SESAR Innovation Days

Year

2021

Theme

Airspace management & design

Project Name

SESAR 2020 IR Wave 2 project PJ09-W2 DNMS

Keywords:

Air Traffic Management System ATMS, Demand Capacity Balancing DCB, Dynamic Airspace Configuration DAC, Optimization, State-Task Network STN

Authors

Florencia Lema, Manuel Ángel Amaro Carmona, Enrique Iglesias, Natividad Valle and Adrián Fabio

DOI

Project Number

874463

Abstract

The use of a more efficient allocation for meeting user needs is an essential element of the on-going transformation of the Air Traffic Management System (ATMS). Dynamic Airspace Configuration (DAC) presents several advantages with respect to traditional airspace management. DAC promises more flexible sector configurations capable to adapt to air traffic demand, complexity, and weather conditions. This is achieved by replacing static sector boundaries with a large number of airspace building blocks that could be merged depending upon the traffic conditions and resulting in a more dynamic airspace allocation. The use of flexible boundaries as a capacity management technique leads to more efficient flights and requires less site-specific training. In contrast, a flexible airspace allocation, as proposed by the DAC concept, allows more variables to be considered while continually adjusting the capacity to accommodate air traffic demand.

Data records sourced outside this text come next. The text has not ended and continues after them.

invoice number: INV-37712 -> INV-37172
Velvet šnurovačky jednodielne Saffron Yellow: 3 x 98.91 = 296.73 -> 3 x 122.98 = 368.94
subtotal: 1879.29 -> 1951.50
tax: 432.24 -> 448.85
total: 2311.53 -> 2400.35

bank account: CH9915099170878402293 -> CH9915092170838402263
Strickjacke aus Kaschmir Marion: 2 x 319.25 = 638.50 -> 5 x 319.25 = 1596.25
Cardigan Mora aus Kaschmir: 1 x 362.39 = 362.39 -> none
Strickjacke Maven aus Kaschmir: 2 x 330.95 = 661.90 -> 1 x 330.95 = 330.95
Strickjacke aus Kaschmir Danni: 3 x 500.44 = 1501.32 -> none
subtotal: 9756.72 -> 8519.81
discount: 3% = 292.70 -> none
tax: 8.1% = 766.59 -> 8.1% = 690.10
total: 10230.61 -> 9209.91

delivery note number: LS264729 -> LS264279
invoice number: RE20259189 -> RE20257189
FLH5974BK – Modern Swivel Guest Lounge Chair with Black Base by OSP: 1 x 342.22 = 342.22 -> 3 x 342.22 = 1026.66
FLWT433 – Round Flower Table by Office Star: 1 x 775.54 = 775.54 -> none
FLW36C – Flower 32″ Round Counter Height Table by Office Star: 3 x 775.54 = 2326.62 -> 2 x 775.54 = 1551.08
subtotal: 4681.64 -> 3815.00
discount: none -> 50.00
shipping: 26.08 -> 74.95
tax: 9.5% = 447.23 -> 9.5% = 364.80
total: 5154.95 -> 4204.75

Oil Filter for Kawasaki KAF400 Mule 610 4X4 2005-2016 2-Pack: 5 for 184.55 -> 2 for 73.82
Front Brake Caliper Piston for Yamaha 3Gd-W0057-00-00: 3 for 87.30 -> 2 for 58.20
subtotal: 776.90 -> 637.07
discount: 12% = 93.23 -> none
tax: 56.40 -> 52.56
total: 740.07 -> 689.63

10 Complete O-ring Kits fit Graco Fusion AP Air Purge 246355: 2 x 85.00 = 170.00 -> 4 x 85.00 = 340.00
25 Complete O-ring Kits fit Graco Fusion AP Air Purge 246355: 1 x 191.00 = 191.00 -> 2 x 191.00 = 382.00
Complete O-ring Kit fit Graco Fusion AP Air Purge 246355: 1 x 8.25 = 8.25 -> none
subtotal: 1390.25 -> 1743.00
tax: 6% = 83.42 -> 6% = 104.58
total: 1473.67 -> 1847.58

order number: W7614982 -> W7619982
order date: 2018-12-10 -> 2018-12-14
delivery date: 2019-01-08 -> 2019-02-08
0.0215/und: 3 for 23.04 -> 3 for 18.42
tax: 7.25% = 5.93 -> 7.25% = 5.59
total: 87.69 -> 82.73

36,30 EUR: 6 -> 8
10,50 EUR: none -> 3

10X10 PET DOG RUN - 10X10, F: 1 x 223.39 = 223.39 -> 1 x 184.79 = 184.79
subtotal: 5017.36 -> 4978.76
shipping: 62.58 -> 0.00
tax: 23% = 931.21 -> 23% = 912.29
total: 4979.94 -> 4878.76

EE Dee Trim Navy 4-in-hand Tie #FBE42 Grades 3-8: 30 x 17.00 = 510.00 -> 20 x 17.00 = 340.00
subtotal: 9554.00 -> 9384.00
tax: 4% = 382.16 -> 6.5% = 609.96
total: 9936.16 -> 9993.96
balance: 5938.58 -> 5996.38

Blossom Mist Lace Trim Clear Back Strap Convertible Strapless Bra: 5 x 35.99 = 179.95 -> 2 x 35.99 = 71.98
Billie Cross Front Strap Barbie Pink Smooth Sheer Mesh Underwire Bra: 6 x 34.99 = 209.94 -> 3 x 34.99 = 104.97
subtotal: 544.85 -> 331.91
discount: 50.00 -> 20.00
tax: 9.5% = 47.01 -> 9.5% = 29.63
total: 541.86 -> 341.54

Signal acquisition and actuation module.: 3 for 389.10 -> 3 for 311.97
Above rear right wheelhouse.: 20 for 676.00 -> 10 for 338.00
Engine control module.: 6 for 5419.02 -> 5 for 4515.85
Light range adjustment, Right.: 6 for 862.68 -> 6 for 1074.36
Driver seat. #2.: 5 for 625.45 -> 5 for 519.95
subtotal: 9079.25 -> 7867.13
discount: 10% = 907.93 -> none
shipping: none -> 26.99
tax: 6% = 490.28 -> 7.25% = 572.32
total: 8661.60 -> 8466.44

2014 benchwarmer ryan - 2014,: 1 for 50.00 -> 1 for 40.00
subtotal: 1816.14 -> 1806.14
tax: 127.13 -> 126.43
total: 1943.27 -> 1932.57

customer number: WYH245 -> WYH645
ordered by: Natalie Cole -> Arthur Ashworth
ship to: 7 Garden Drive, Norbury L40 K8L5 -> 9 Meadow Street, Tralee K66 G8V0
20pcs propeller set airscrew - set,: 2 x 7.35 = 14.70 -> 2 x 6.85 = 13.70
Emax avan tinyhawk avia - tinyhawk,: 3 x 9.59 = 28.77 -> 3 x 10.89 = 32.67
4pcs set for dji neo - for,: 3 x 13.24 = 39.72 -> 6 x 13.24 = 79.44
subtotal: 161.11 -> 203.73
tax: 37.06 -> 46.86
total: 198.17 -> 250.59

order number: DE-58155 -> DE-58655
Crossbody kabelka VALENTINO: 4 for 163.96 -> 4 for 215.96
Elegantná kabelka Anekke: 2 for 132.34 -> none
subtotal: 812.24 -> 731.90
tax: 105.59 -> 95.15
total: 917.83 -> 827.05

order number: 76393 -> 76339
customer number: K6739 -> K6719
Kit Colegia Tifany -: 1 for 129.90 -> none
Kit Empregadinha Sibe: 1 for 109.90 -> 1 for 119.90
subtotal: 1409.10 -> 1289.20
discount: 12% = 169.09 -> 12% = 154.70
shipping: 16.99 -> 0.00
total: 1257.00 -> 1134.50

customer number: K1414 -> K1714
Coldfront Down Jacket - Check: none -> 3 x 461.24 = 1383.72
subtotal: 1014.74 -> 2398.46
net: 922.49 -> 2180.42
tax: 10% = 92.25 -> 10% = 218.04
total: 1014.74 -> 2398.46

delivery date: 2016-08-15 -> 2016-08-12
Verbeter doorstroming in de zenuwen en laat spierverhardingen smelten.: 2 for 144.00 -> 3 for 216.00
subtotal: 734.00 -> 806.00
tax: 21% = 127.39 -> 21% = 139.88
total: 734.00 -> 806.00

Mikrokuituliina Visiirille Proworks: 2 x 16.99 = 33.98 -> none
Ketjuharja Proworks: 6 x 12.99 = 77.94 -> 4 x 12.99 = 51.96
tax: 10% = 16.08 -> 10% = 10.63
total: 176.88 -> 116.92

The interchangeability of DAC building blocks (each airspace volume is merged with other(s)) is a large-scale optimization challenge. Hence, to obtain dynamic capacity, it is required to determine more efficient airspace allocation considering the distribution of air traffic demand and complexity among all building blocks. This paper presents a novel approach, in which the problem of merging and interchangeability of Dynamic Airspace Configuration is modelled using a single-layer State-Task Network (STN). The approach led to developing an optimization framework capable of efficiently allocating dynamic airspace volumes depending on the traffic demand and complexity. Subsequently, a use case containing 60 airspace building blocks using the DAC concept is defined over the Madrid ACC and solved using the developed framework and a Mixed Integer Programming (MIP) optimizer.